* _WORK REQUIRED_: The required answer is the data below, restated word for word with images omitted.

Web page edit records:
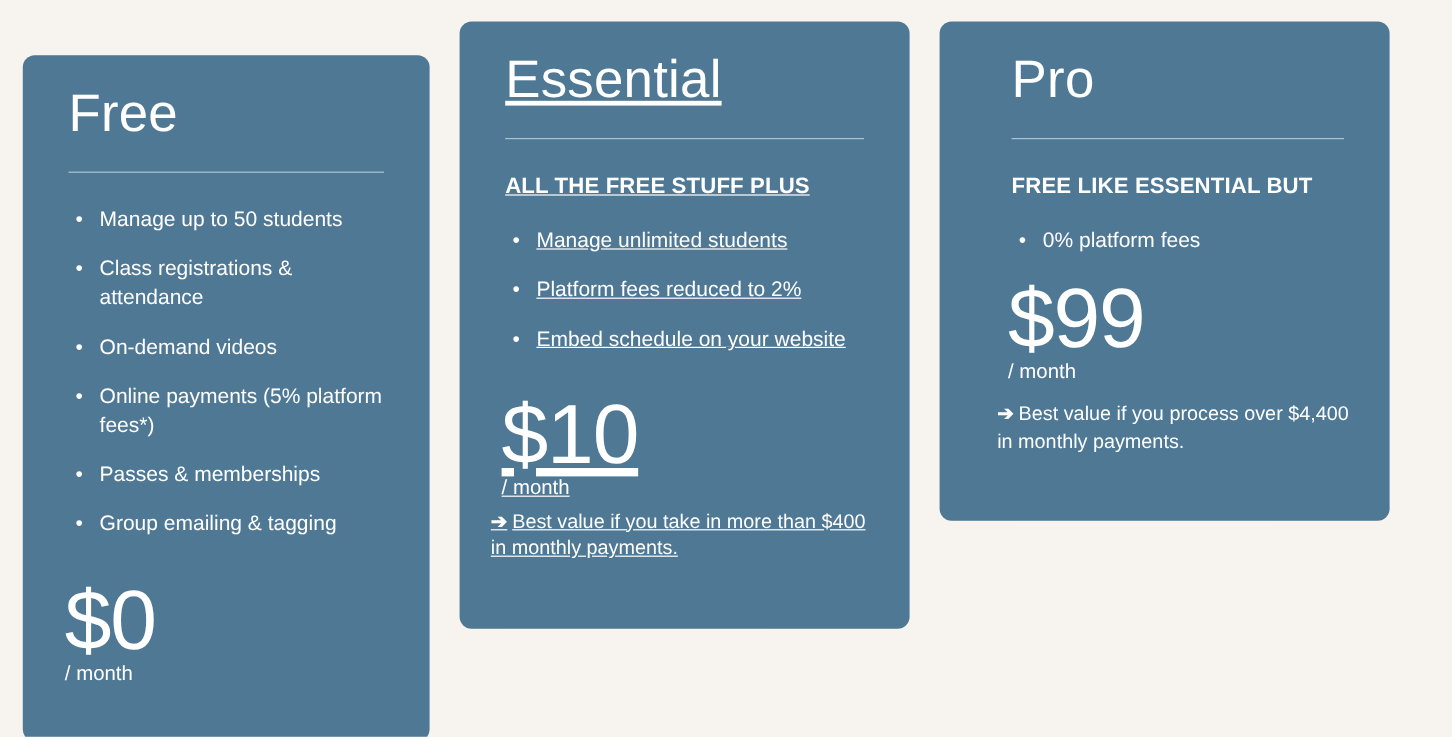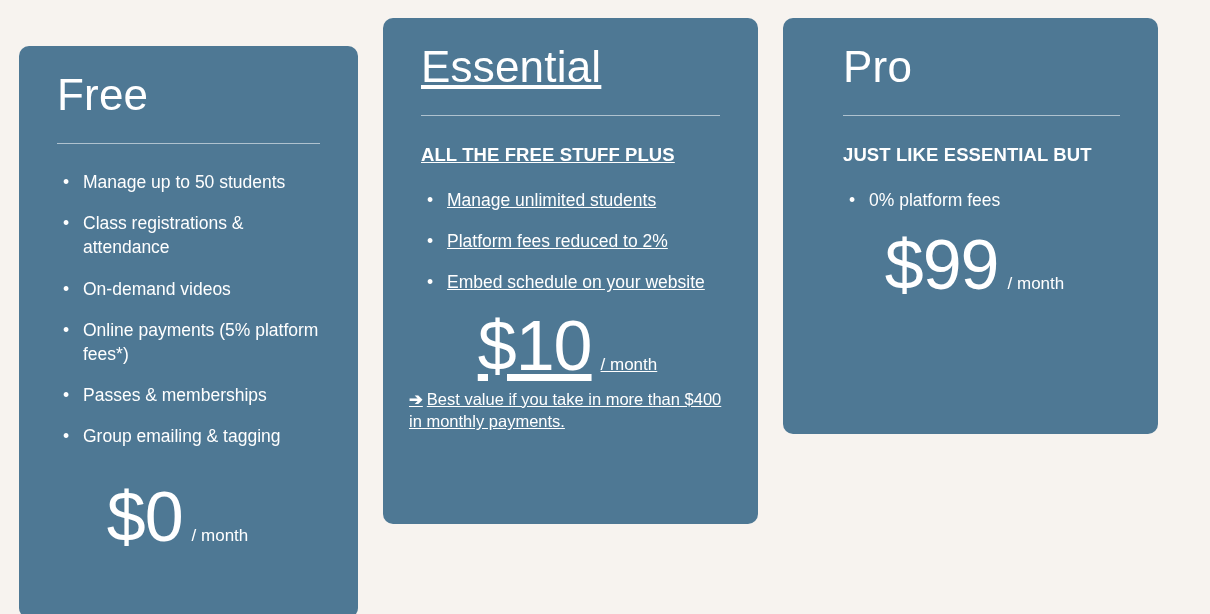--- a/index.html
+++ b/index.html
@@ -200,7 +200,7 @@
   <div class="plan-card pro">
     <h2 class="plan-title">Pro</h2>
     <div class="plan-divider"></div>
-    <div class="plan-subtitle">JUST LIKE ESSENTIAL BUT</div>
+    <div class="plan-subtitle">FREE LIKE ESSENTIAL BUT</div>
 
     <ul class="feature-list after-sub">
       <li class="feature-item">

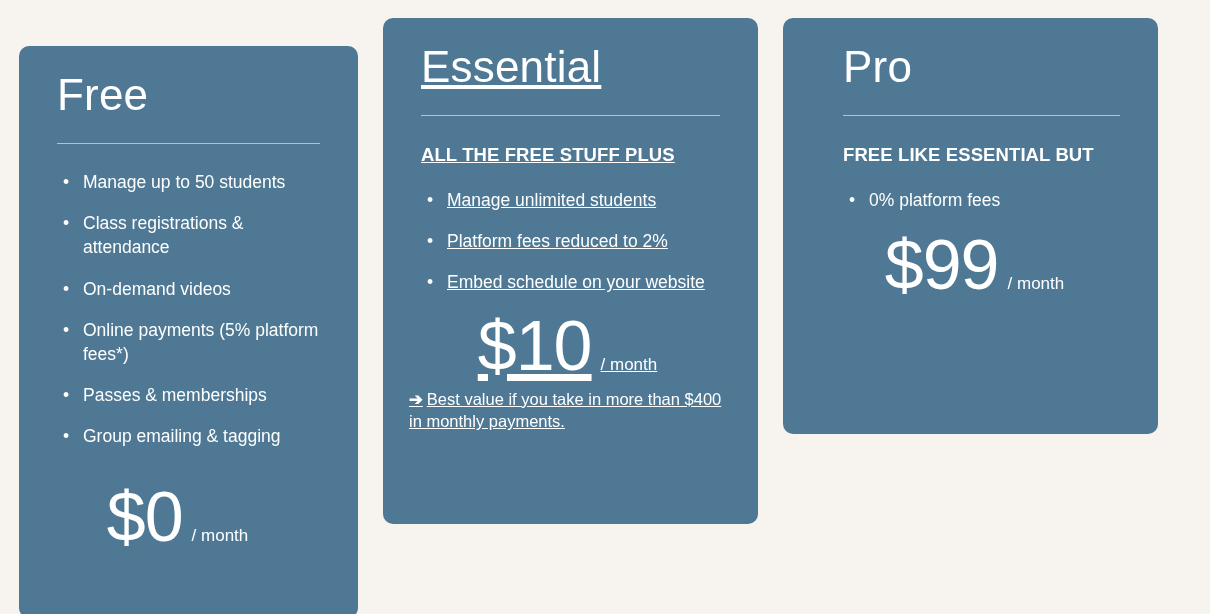--- a/index.html
+++ b/index.html
@@ -94,6 +94,7 @@
     display: flex;
     align-items: baseline;
     color: #ffffff;
+    flex-direction: column;
   }
   .price-block.free-price     { justify-content: center; margin-top: 34px; padding-right: 22px; }
   .price-block.essential-price{ justify-content: center; margin-top: 16px; padding-right: 6px; }

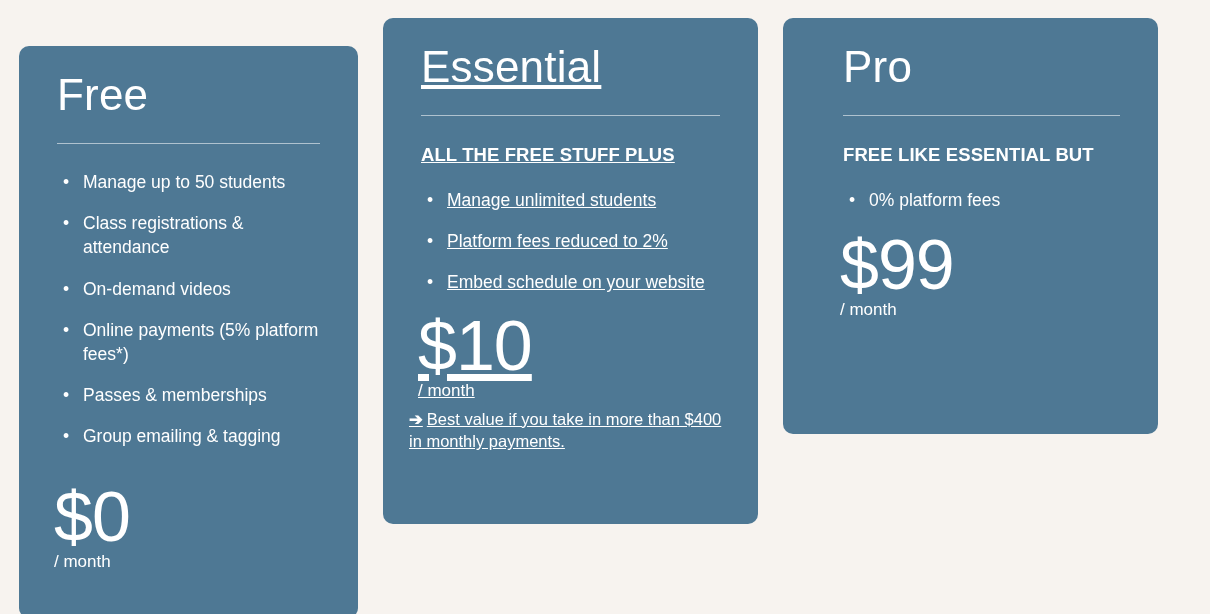--- a/index.html
+++ b/index.html
@@ -97,7 +97,7 @@
     flex-direction: column;
   }
   .price-block.free-price     { justify-content: center; margin-top: 34px; padding-right: 22px; }
-  .price-block.essential-price{ justify-content: center; margin-top: 16px; padding-right: 6px; }
+  .price-block.essential-price{ justify-content: center; margin-top: 32px; padding-right: 6px; }
   .price-block.pro-price      { justify-content: center; margin-top: 18px; padding-right: 14px; }
 
   .price-amount {

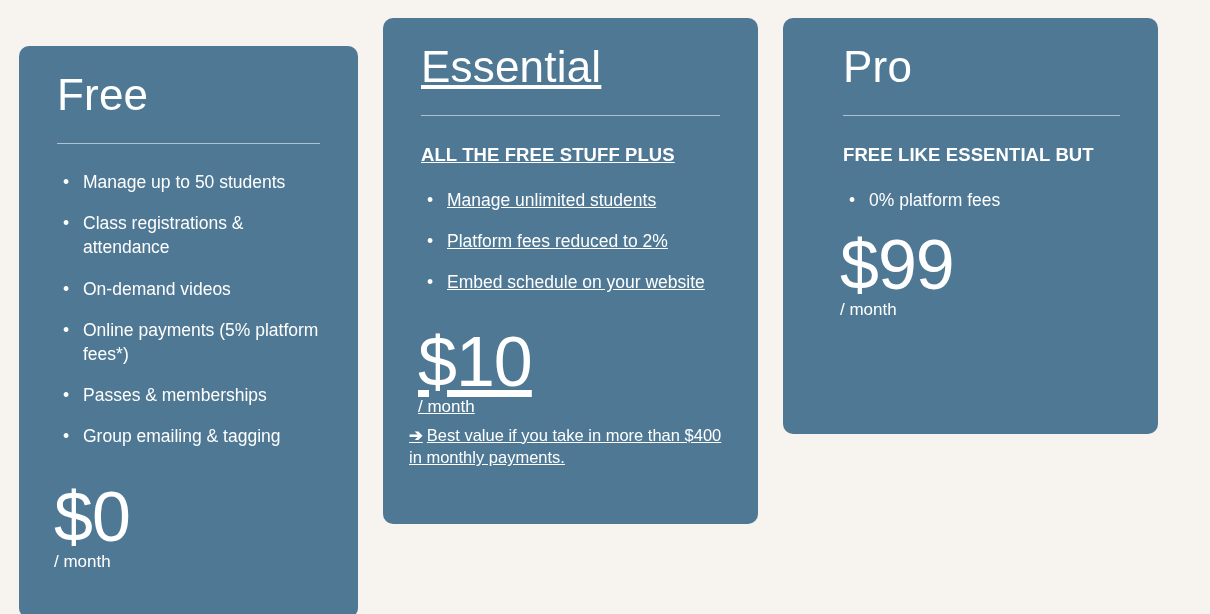--- a/index.html
+++ b/index.html
@@ -215,6 +215,9 @@
       <span class="price-period">/ month</span>
     </div>
 
+    <div class="plan-note pro-note">
+      <span class="note-arrow">➔</span><span>Best value if you process over $4,400 in monthly payments.</span>
+    </div>
   </div>
 
 </div>

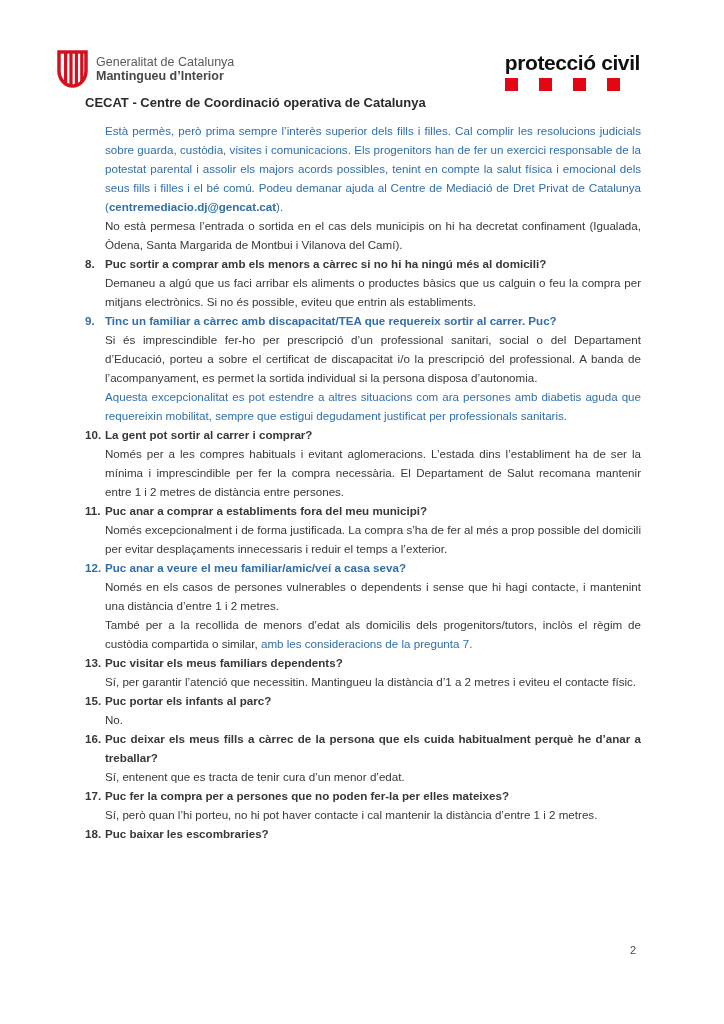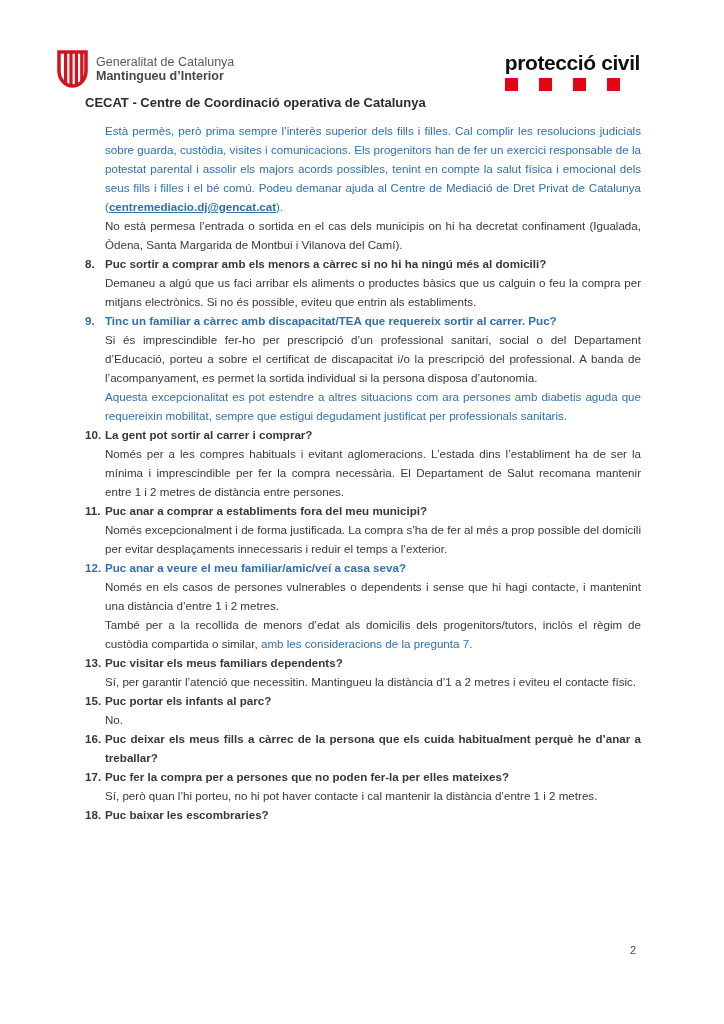--- a/index.html
+++ b/index.html
@@ -44,7 +44,7 @@
   .q-blue  { color:#2f6fae; }
   .seg-black { color:#383838; }
   .seg-blue  { color:#2f6fae;margin-top:20px; }
-  .seg-link  { color:#2f6fae; font-weight:700; text-decoration:underline; cursor:pointer; }
+  .seg-link  { color:#2f6fae; font-weight:700; cursor:pointer; }
   
   .page-number {
     position:absolute; top:944px; left:630px;

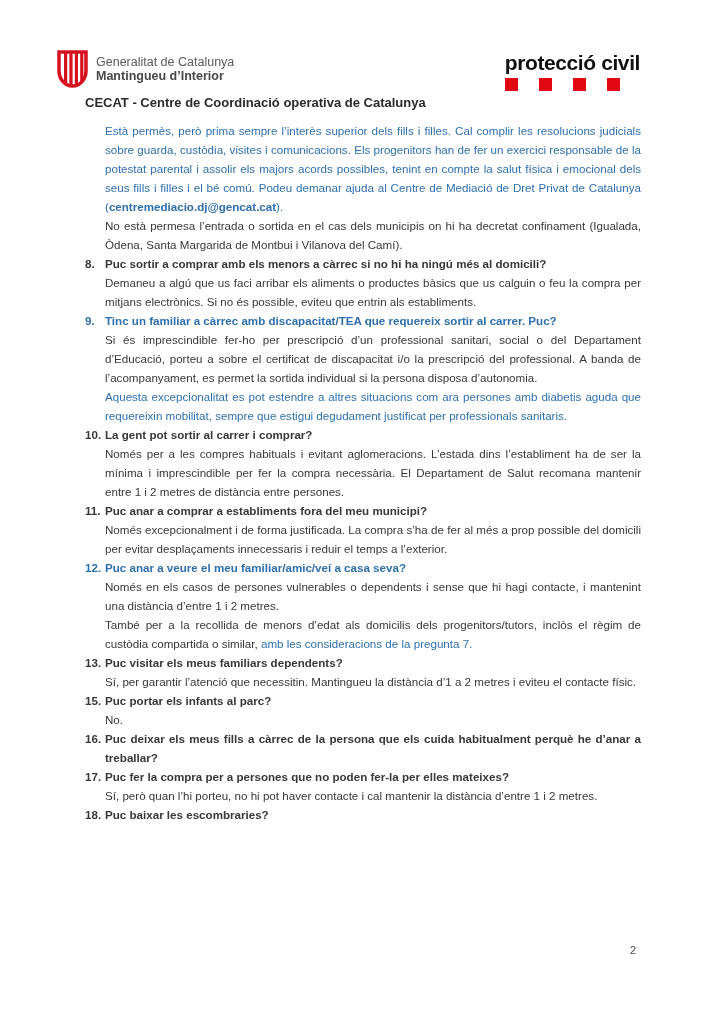--- a/index.html
+++ b/index.html
@@ -154,6 +154,7 @@
           <div class="faq-num q-black">16.</div>
           <div class="faq-body">
             <div class="faq-question q-black">Puc deixar els meus fills a càrrec de la persona que els cuida habitualment perquè he d’anar a treballar?</div>
+            <div class="faq-answer"><span class="seg-black">Sí, entenent que es tracta de tenir cura d’un menor d’edat.</span></div>
           </div>
         </div>
         <div class="faq-item">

* _SOLUTION TO THIS EXERCISE_:
--- a/index.html
+++ b/index.html
@@ -200,7 +200,7 @@
   <div class="plan-card pro">
     <h2 class="plan-title">Pro</h2>
     <div class="plan-divider"></div>
-    <div class="plan-subtitle">JUST LIKE ESSENTIAL BUT</div>
+    <div class="plan-subtitle">FREE LIKE ESSENTIAL BUT</div>
 
     <ul class="feature-list after-sub">
       <li class="feature-item">

--- a/index.html
+++ b/index.html
@@ -94,6 +94,7 @@
     display: flex;
     align-items: baseline;
     color: #ffffff;
+    flex-direction: column;
   }
   .price-block.free-price     { justify-content: center; margin-top: 34px; padding-right: 22px; }
   .price-block.essential-price{ justify-content: center; margin-top: 16px; padding-right: 6px; }

--- a/index.html
+++ b/index.html
@@ -97,7 +97,7 @@
     flex-direction: column;
   }
   .price-block.free-price     { justify-content: center; margin-top: 34px; padding-right: 22px; }
-  .price-block.essential-price{ justify-content: center; margin-top: 16px; padding-right: 6px; }
+  .price-block.essential-price{ justify-content: center; margin-top: 32px; padding-right: 6px; }
   .price-block.pro-price      { justify-content: center; margin-top: 18px; padding-right: 14px; }
 
   .price-amount {

--- a/index.html
+++ b/index.html
@@ -215,6 +215,9 @@
       <span class="price-period">/ month</span>
     </div>
 
+    <div class="plan-note pro-note">
+      <span class="note-arrow">➔</span><span>Best value if you process over $4,400 in monthly payments.</span>
+    </div>
   </div>
 
 </div>

--- a/index.html
+++ b/index.html
@@ -44,7 +44,7 @@
   .q-blue  { color:#2f6fae; }
   .seg-black { color:#383838; }
   .seg-blue  { color:#2f6fae;margin-top:20px; }
-  .seg-link  { color:#2f6fae; font-weight:700; text-decoration:underline; cursor:pointer; }
+  .seg-link  { color:#2f6fae; font-weight:700; cursor:pointer; }
   
   .page-number {
     position:absolute; top:944px; left:630px;

--- a/index.html
+++ b/index.html
@@ -154,6 +154,7 @@
           <div class="faq-num q-black">16.</div>
           <div class="faq-body">
             <div class="faq-question q-black">Puc deixar els meus fills a càrrec de la persona que els cuida habitualment perquè he d’anar a treballar?</div>
+            <div class="faq-answer"><span class="seg-black">Sí, entenent que es tracta de tenir cura d’un menor d’edat.</span></div>
           </div>
         </div>
         <div class="faq-item">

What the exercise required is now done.